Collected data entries
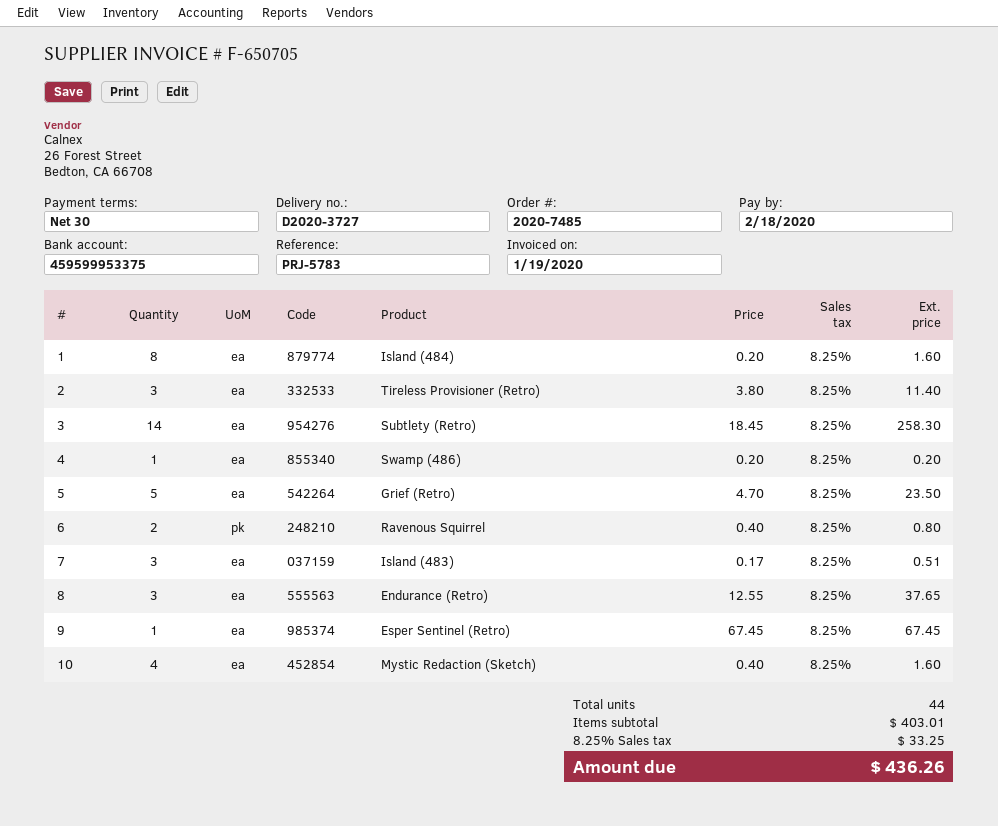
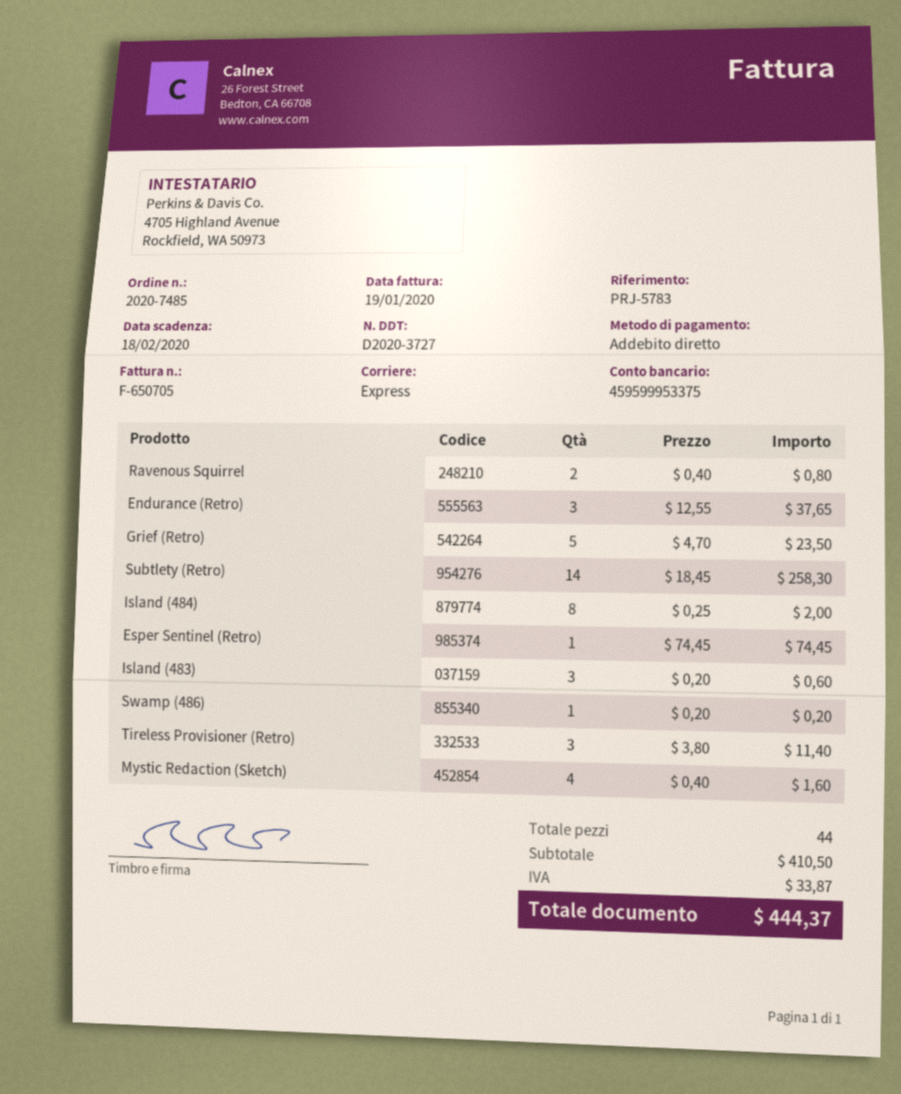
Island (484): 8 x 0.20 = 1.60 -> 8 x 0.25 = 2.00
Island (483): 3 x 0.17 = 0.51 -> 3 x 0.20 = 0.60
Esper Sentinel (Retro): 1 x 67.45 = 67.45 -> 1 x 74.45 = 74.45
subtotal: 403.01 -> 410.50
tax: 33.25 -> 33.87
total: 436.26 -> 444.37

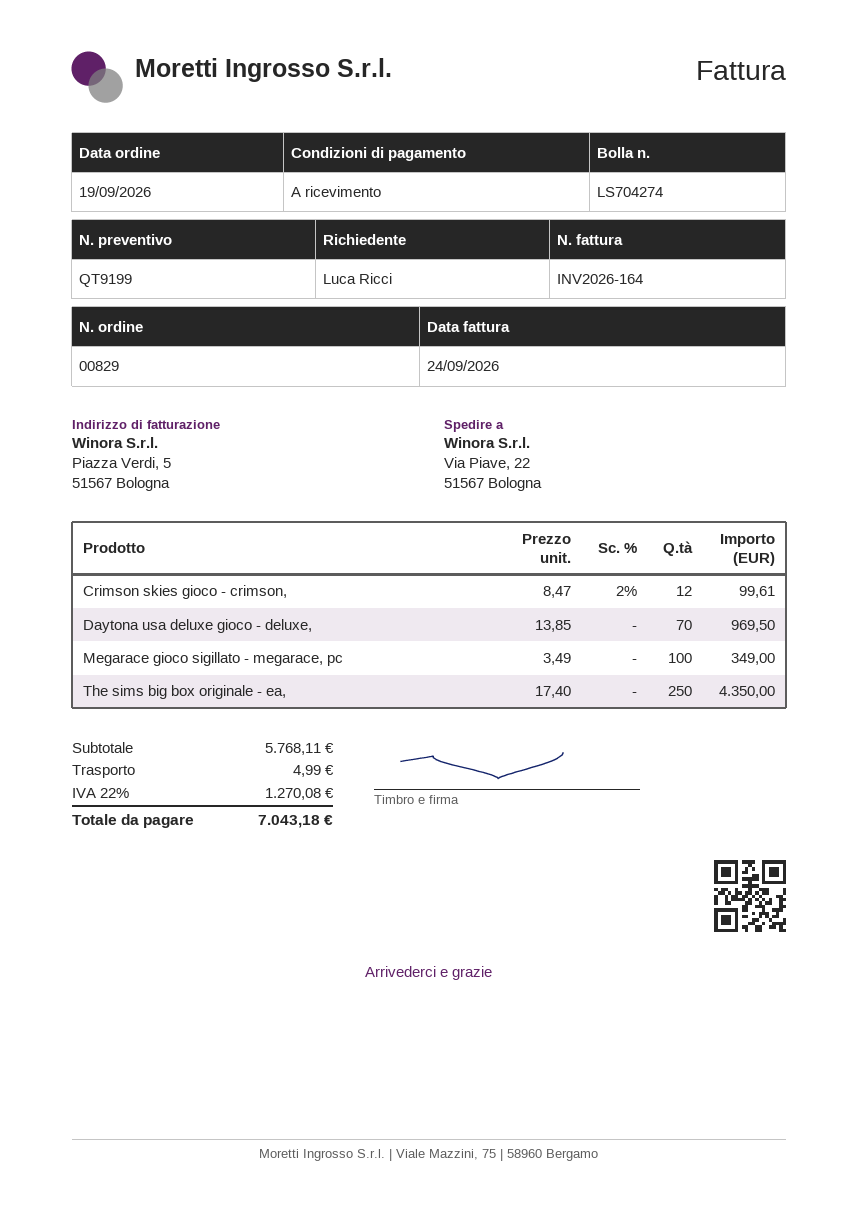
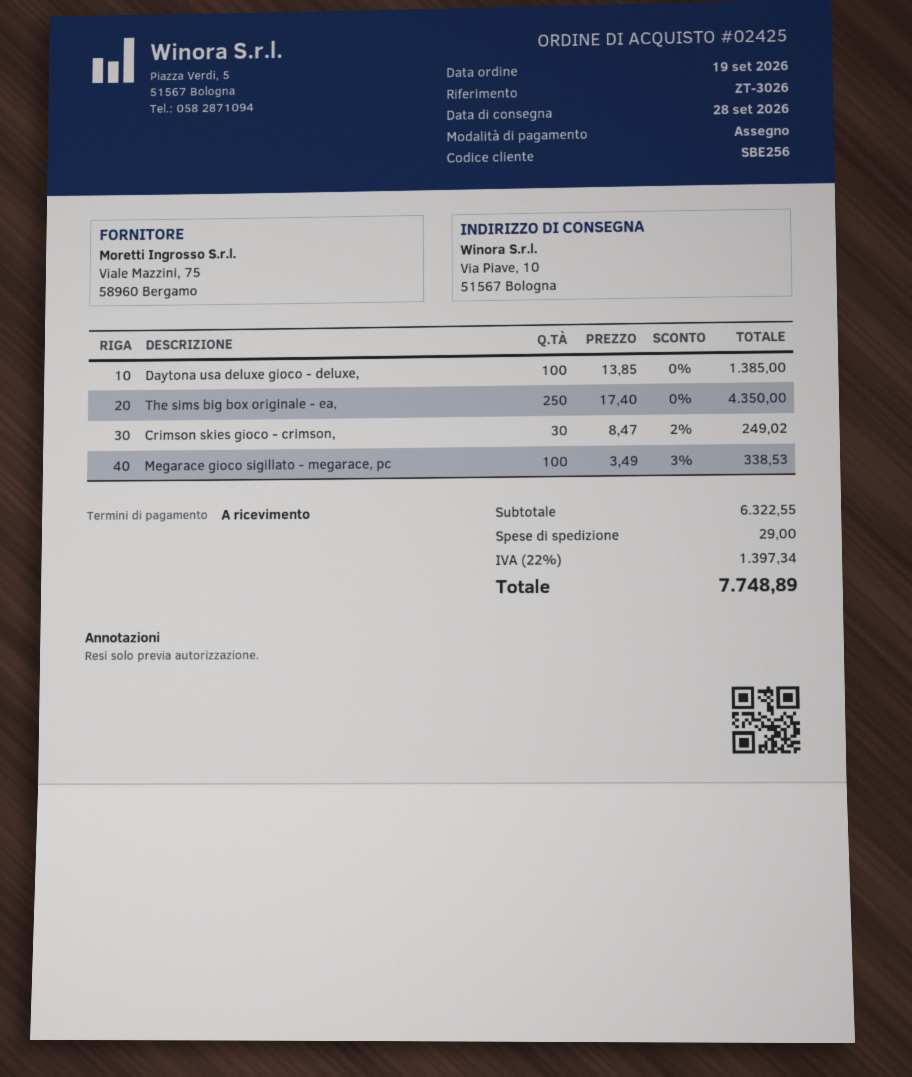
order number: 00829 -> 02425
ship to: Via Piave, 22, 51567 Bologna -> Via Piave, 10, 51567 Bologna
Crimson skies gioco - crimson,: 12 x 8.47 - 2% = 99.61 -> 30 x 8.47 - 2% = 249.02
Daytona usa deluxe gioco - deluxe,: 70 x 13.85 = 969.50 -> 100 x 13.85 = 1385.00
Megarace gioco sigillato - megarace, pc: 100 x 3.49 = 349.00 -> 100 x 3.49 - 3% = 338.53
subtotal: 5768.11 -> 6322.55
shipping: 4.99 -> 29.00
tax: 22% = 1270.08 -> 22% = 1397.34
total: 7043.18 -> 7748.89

==

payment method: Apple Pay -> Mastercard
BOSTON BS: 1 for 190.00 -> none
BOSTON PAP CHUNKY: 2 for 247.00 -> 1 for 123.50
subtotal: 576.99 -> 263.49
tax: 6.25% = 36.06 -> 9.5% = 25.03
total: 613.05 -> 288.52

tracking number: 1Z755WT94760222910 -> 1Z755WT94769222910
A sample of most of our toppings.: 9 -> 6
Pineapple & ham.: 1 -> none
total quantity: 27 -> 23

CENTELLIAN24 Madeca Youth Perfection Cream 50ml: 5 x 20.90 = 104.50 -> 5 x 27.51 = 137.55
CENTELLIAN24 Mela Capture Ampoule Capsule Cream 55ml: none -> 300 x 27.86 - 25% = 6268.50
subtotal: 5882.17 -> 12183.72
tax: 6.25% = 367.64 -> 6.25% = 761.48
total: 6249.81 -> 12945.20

- _TASK DETAILS_
Write out each line of the data that holds the string "Island".

- _EXERCISE ANSWER_
Island (484): 8 x 0.20 = 1.60 -> 8 x 0.25 = 2.00
Island (483): 3 x 0.17 = 0.51 -> 3 x 0.20 = 0.60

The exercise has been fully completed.